> _Source data_
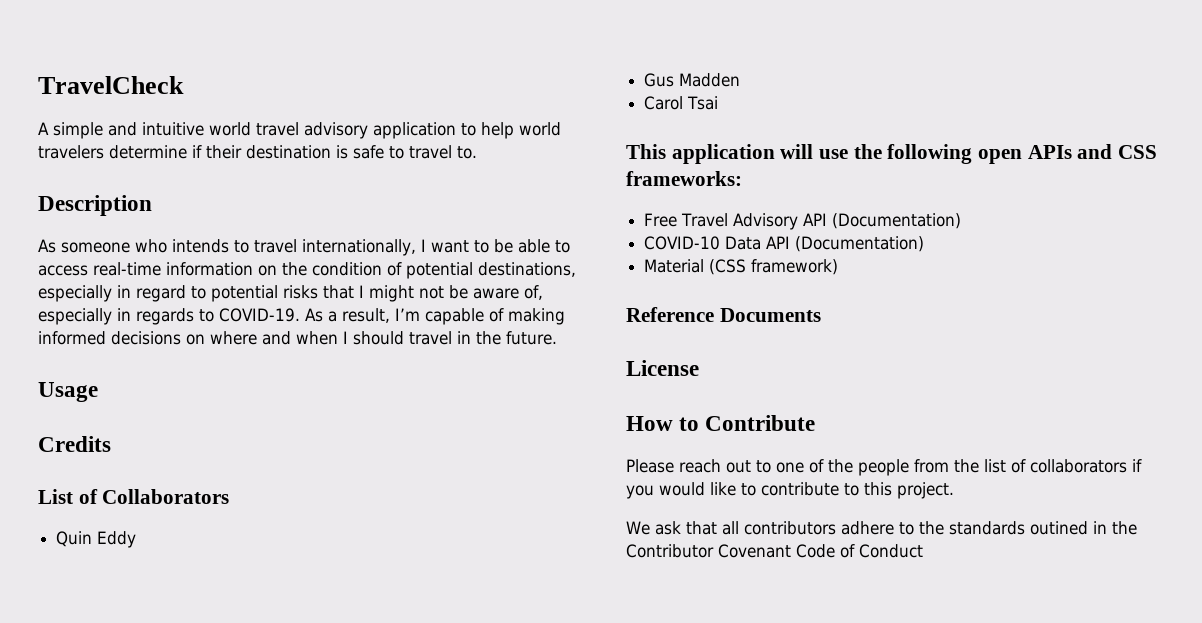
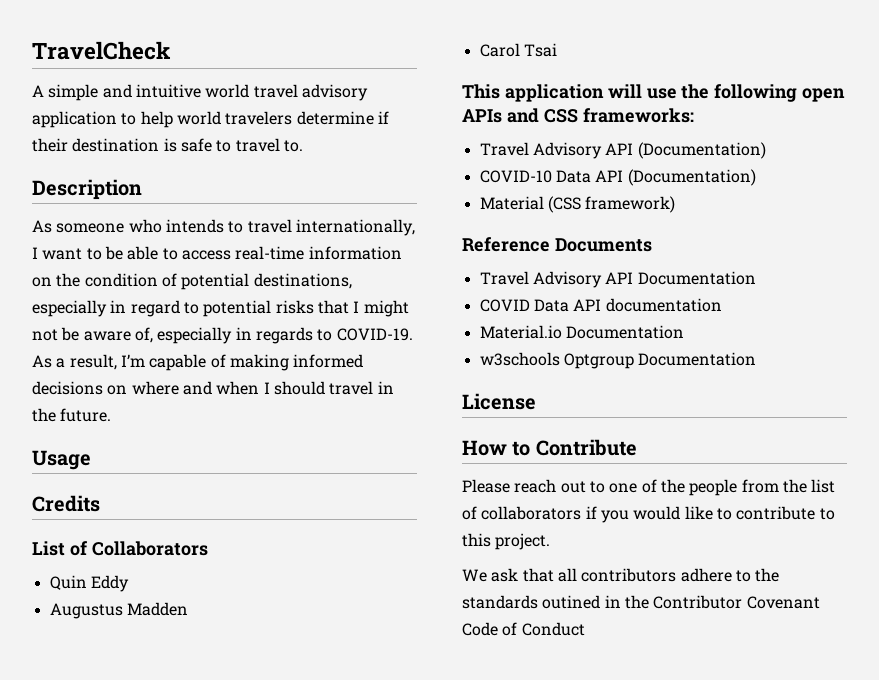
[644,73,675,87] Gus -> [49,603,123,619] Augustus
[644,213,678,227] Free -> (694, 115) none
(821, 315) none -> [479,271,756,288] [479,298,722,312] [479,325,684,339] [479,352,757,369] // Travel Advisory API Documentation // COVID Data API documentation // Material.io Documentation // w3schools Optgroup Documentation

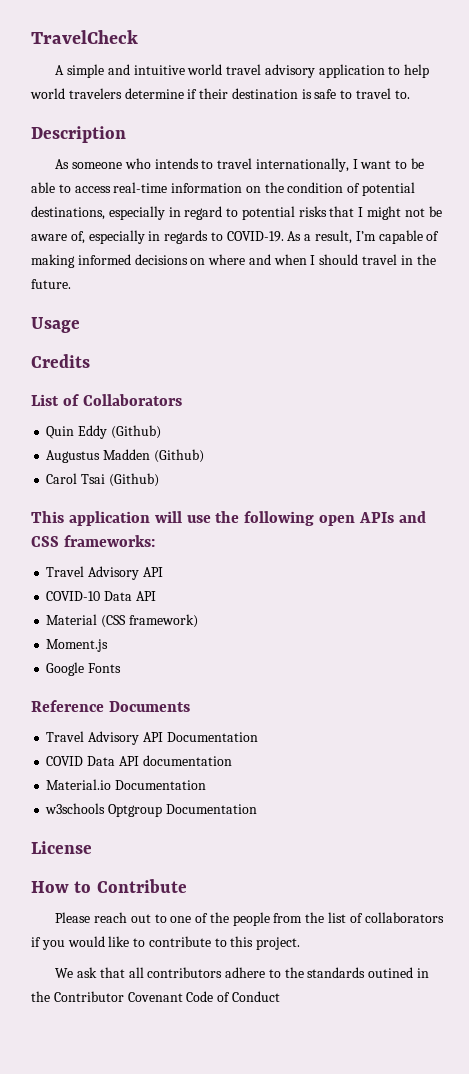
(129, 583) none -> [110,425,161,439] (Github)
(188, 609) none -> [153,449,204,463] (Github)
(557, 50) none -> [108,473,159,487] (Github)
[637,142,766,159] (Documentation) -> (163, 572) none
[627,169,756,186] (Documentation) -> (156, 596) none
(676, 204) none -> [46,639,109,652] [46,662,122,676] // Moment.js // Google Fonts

* * *

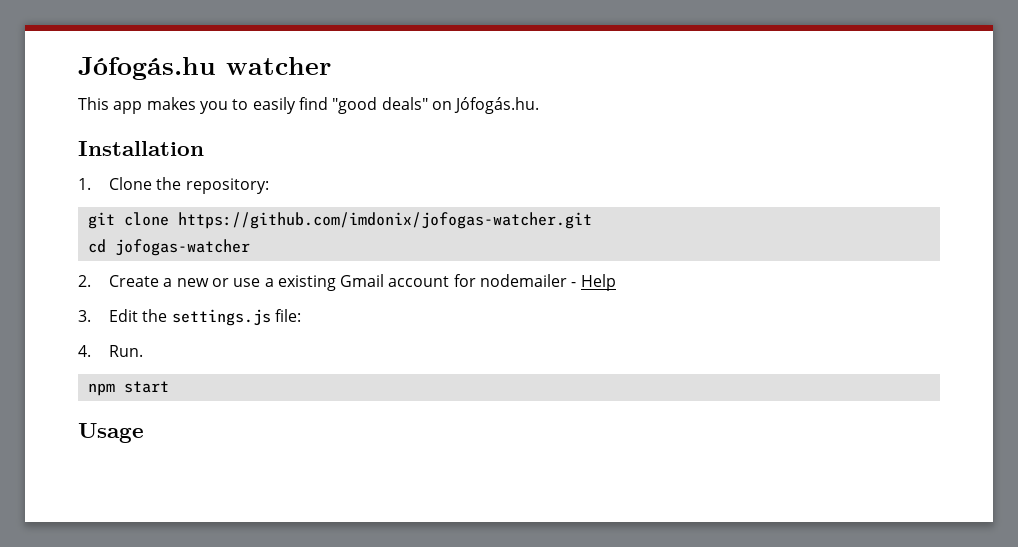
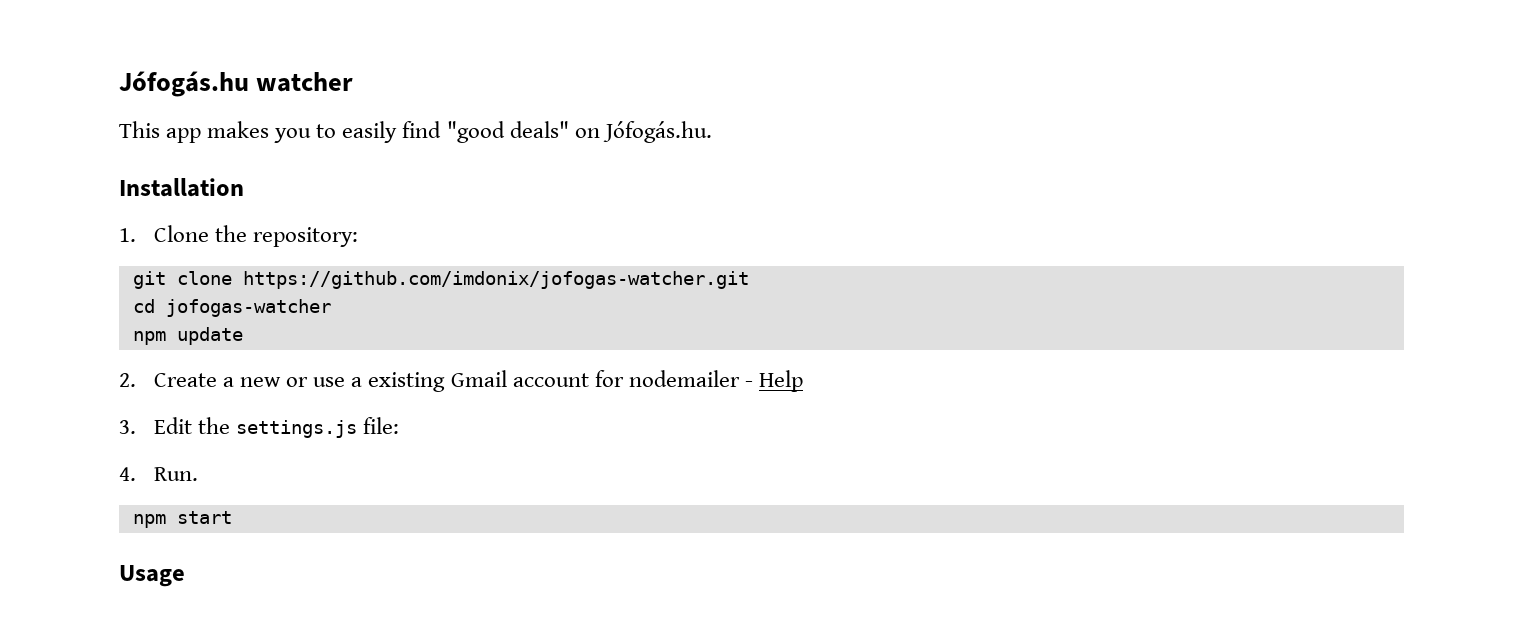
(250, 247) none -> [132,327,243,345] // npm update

> _What to do_
Write out word for word the lines above that run from the one with "[644,73,675,87] Gus ->" to the one with "(188, 609) none -> [153,449,204,463] (Github)". Include both end lines; exclude the images.

> _Result for this task_
[644,73,675,87] Gus -> [49,603,123,619] Augustus
[644,213,678,227] Free -> (694, 115) none
(821, 315) none -> [479,271,756,288] [479,298,722,312] [479,325,684,339] [479,352,757,369] // Travel Advisory API Documentation // COVID Data API documentation // Material.io Documentation // w3schools Optgroup Documentation

(129, 583) none -> [110,425,161,439] (Github)
(188, 609) none -> [153,449,204,463] (Github)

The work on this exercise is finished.